A Personal Story
She was something desirable and rare that he had fought for and made his own, But never again, an intangible whisper in the dusk, or on the breeze of night, There are all kinds of love in the world, but never the same love twice."
F. Scott Fitzgerald, from "The Sensible Thing"
I cried when I read it - the phrase stuck with me, and eventually, I found myself on the phone with Wendy Schmaltz, the agent for the Fitzgerald estate, asking if I could make the movie.
I had always been a fan of Fitzgerald, and when I read The Sensible Thing, it really struck a chord with me. It's a story that recalls a searing moment in life for so many of us -- that first love, it's inevitable end, and the realization that you can never go back.
When the approval came through, I packed up my laptop and headed down the coast to San Simeon on a weekend writer's retreat. I needed to sink into the work of Fitzgerald, to understand the characters and find ways to interpret the narrative voice as I had previously done with theatrical performance pieces, but this time through the medium of film.

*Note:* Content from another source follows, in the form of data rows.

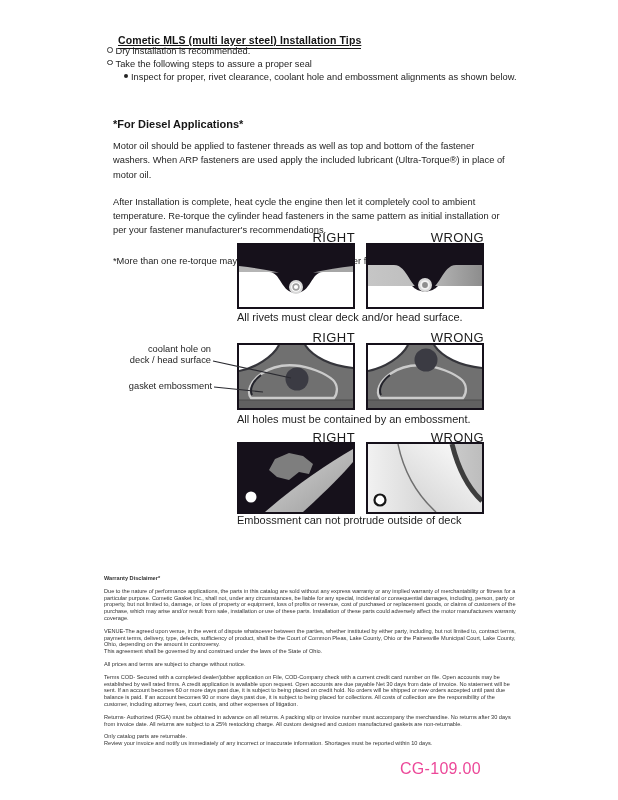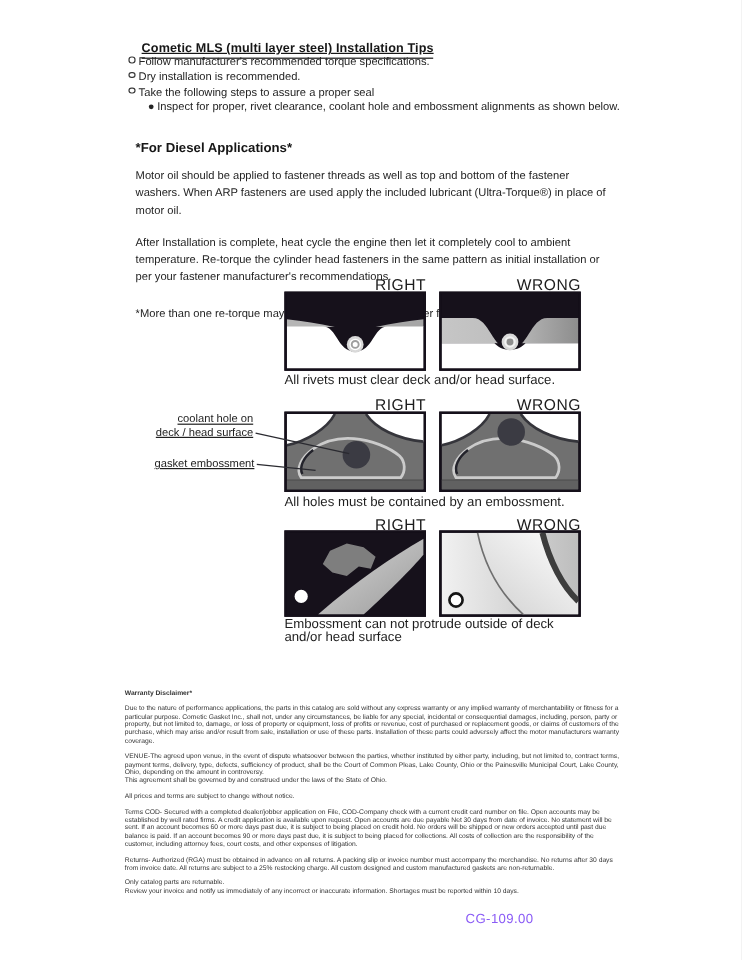--- a/index.html
+++ b/index.html
@@ -46,7 +46,6 @@
   <h1 class="title">Cometic MLS (multi layer steel) Installation Tips</h1>
 
   <ul class="bullets">
-    <li><span class="mk-circle"></span><span>Follow manufacturer's recommended torque specifications.</span></li>
     <li><span class="mk-circle"></span><span>Dry installation is recommended.</span></li>
     <li><span class="mk-circle"></span><span>Take the following steps to assure a proper seal</span></li>
     <li class="sub"><span class="mk-disc"></span><span>Inspect for proper, rivet clearance, coolant hole and embossment alignments as shown below.</span></li>

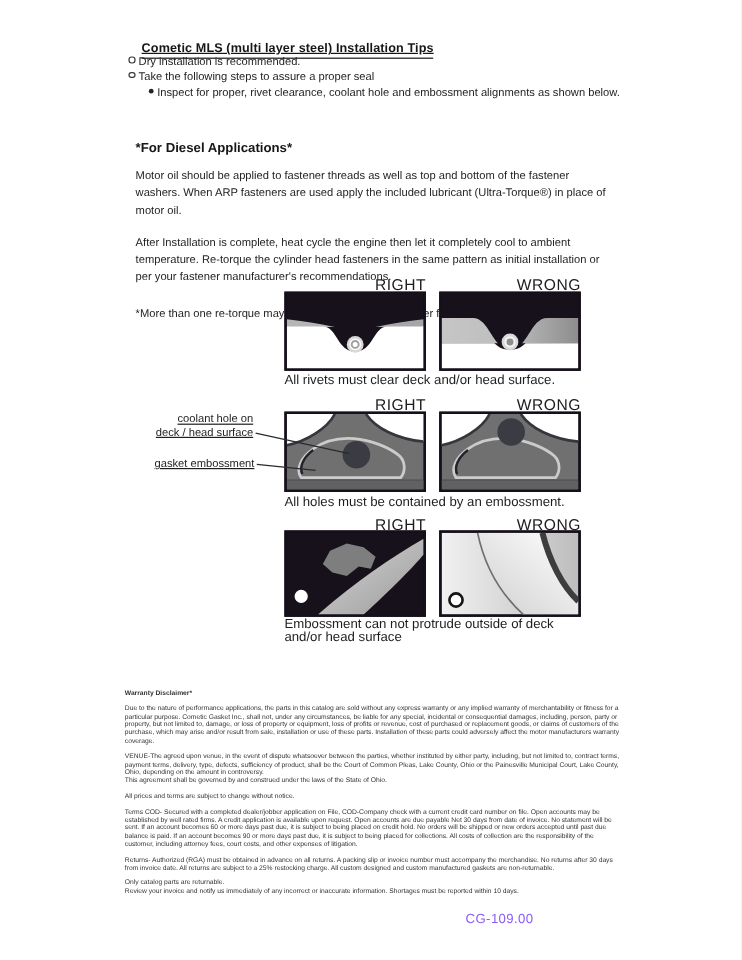--- a/index.html
+++ b/index.html
@@ -28,7 +28,7 @@
   .diagram svg{display:block;width:100%;height:100%;}
   .caption{position:absolute;font-size:11px;color:#1e1e1e;line-height:11px;}
   .cap-center{text-align:left;}
-  .ann-label{position:absolute;font-size:9.3px;line-height:10.5px;text-align:right;color:#1e1e1e;text-decoration:underline;}
+  .ann-label{position:absolute;font-size:9.3px;line-height:10.5px;text-align:right;color:#1e1e1e;}
   .overlay{position:absolute;left:0;top:0;width:618px;height:800px;pointer-events:none;}
 
   .fineprint{position:absolute;left:104px;top:575px;width:414px;font-size:5.6px;line-height:6.8px;color:#333;}

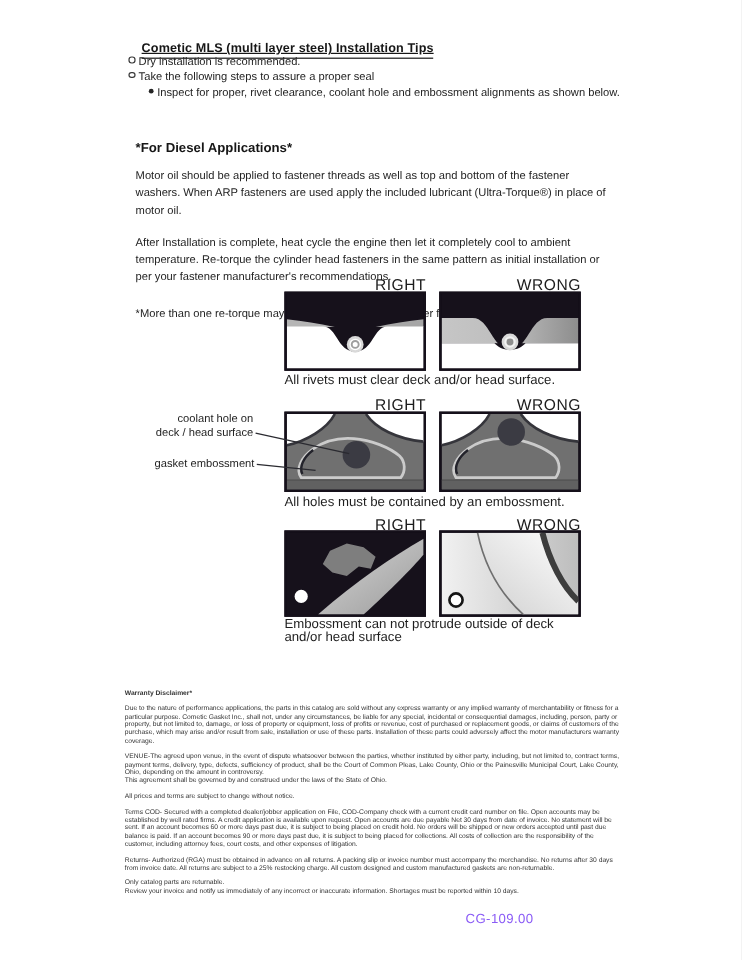--- a/index.html
+++ b/index.html
@@ -169,7 +169,6 @@
   </div>
   <div class="caption" style="left:237px;top:515px;width:230px;">
     <div>Embossment can not protrude outside of deck</div>
-    <div>and/or head surface</div>
   </div>
 
   <svg class="overlay">

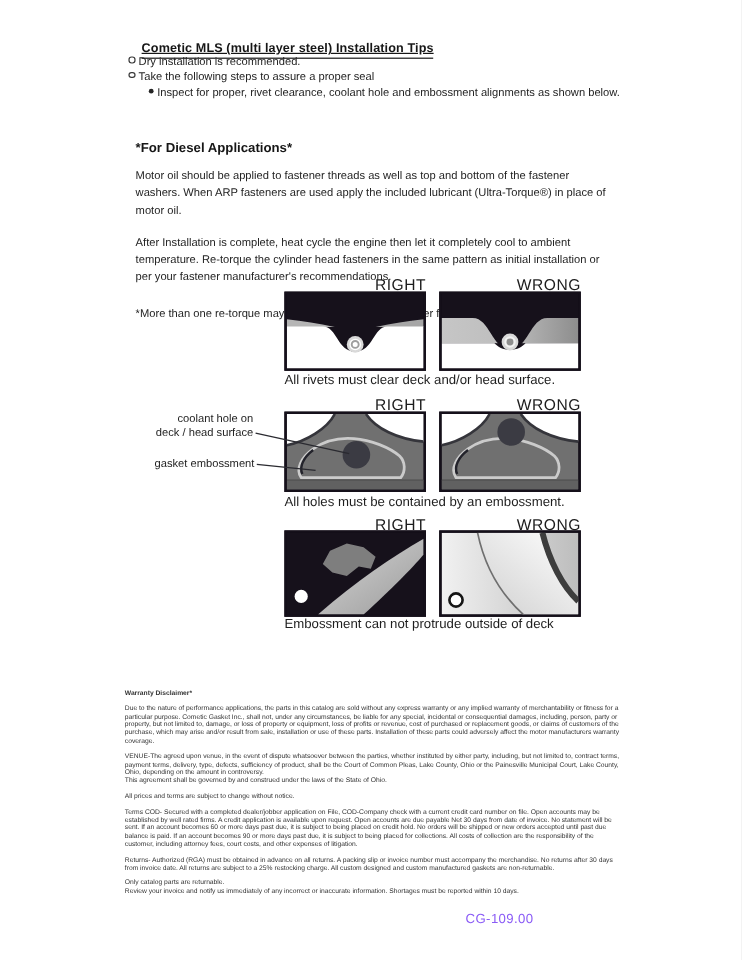--- a/index.html
+++ b/index.html
@@ -36,7 +36,7 @@
   .fineprint p{margin:0 0 6px 0;}
   .fineprint p.tight{margin:0;}
 
-  .page-code{position:absolute;left:388px;top:760px;font-size:11px;color:#8b5cf6;letter-spacing:.3px;}
+  .page-code{position:absolute;left:400px;top:760px;font-size:16px;color:#ec4899;letter-spacing:.3px;}
 </style>
 </head>
 <body>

Fitzgerald, at first glance, seems to embody the quintessential prep school male perspective. His work can be so easily dismissed by those who don't fit into the "WASP" persona, but oh, what a grave mistake that would be! My explorations into his work brought me to a much different conclusion. And revealed a tragedy far deeper than the seemingly simple nostalgic story of a boy who can't marry his sweetheart for lack of money.
San Simeon was perfect. A half-deserted windswept town on the Pacific coast, I sat outside on the deck at the Motel 6 and racked my brain to the tune of the waves crashing against the rocks. I took two pilgrimages to the infamous Hearst castle, a perfect inspiration for the time period of the story, and, surprisingly, the seed of what became, for me, the underlying tragedy of the film. It had to do with money and status, and being trapped by the need to have these things.
The Sensible Thing is, ostensibly, the story of George, a young man without enough money to marry his sweetheart. She ends up breaking off the engagement, even though she loves him, because there is no promise that he can support himself, much less her. Poor guy. Well, he goes off to make his fame and fortune, returning triumphant a year later to win her back -- and he does. Happy ending, right? He gets the girl. And they live happily ever after. Classic. Sweet. Simple.
Then why do we walk away feeling like this couple will never be happy?
Life is not so simple. Fairy Tales have endings, but lives keep going. The compromises and decisions George and Jonquil make along the way reveal too much about their own natures, and make a pure, innocent love impossible.
As I wrote, and even more so, as we rehearsed, it became clear to me that real tragic character in this story is not George, but Jonquil. She is the quintessential Fitzgerald woman, the sought after, the unattainable, beautiful, smart, in control. She's got George wrapped around her little finger. Jonquil has spent a lifetime learning how to work a man, learning how to play the little games that cause men to fall in love with her. But she has done this out of necessity, because she has also learned from birth that the particular man she chooses will be the key to her success in life. She is defined by her man.
This is why George presents a problem. She falls in love with him, even though he is not wealthy, and has no status in her world. She sees something in him, a spark, a talent - something that awakens her own spirit. He's a brilliant young engineer, and she loves this, but is also aware that it would probably take a lifetime of work to put him in the proper financial position to marry her. So she encourages him to go to New York and sell insurance, hoping he'll quickly make his fame and fortune.
This is the fatal defining moment. George compromises his integrity to do something he hates, and he's a miserable failure at it. Jonquil is disappointed, and without the spark he had as an engineer pursuing his passion, he becomes a lot less attractive to her as well. This makes it easier for her to finally do what her culture deems the "sensible thing," and she sends him away. Utterly defeated, George leaves to start over again somewhere else.
But consider Jonquil... Quickly she realizes the selfishness and shortsightedness of her actions. She compromised both his integrity and her own, and now she is left to live with the reality of what she has given up. She dives back into her life of parties with the local beaux, quickly realizing how shallow and materialistic they are, and that she could not possibly love nor marry any one of them, after experiencing the true love she had with George. Yet, if she does not marry at all, what kind of life can she have? She is trapped.
And then George's triumphant return. Redemption? Not really. He is utterly changed. The priorities that influenced her decision to send him away became imprinted on him. When he left, it was with a new found determination to succeed - not for the love of his work, but so that he could win the girl of his dreams. It's all in the final line of the story "She was something desirable and rare that he had fought for and made his own." Innocent love was replaced by his desire to win her, to have her, to make her his own. He has become like the other men, and it is because of her. In the new George, Jonquil recognizes the very qualities she first embraced and then disdained, and she must live forever with the guilt.
Before beginning her film career, director Elise Robertson was a student of acting and literature at Northwestern University, where she played (among other roles) another classic Fitzgerald heroine, Judy Jones from the well-known short story Winter Dreams.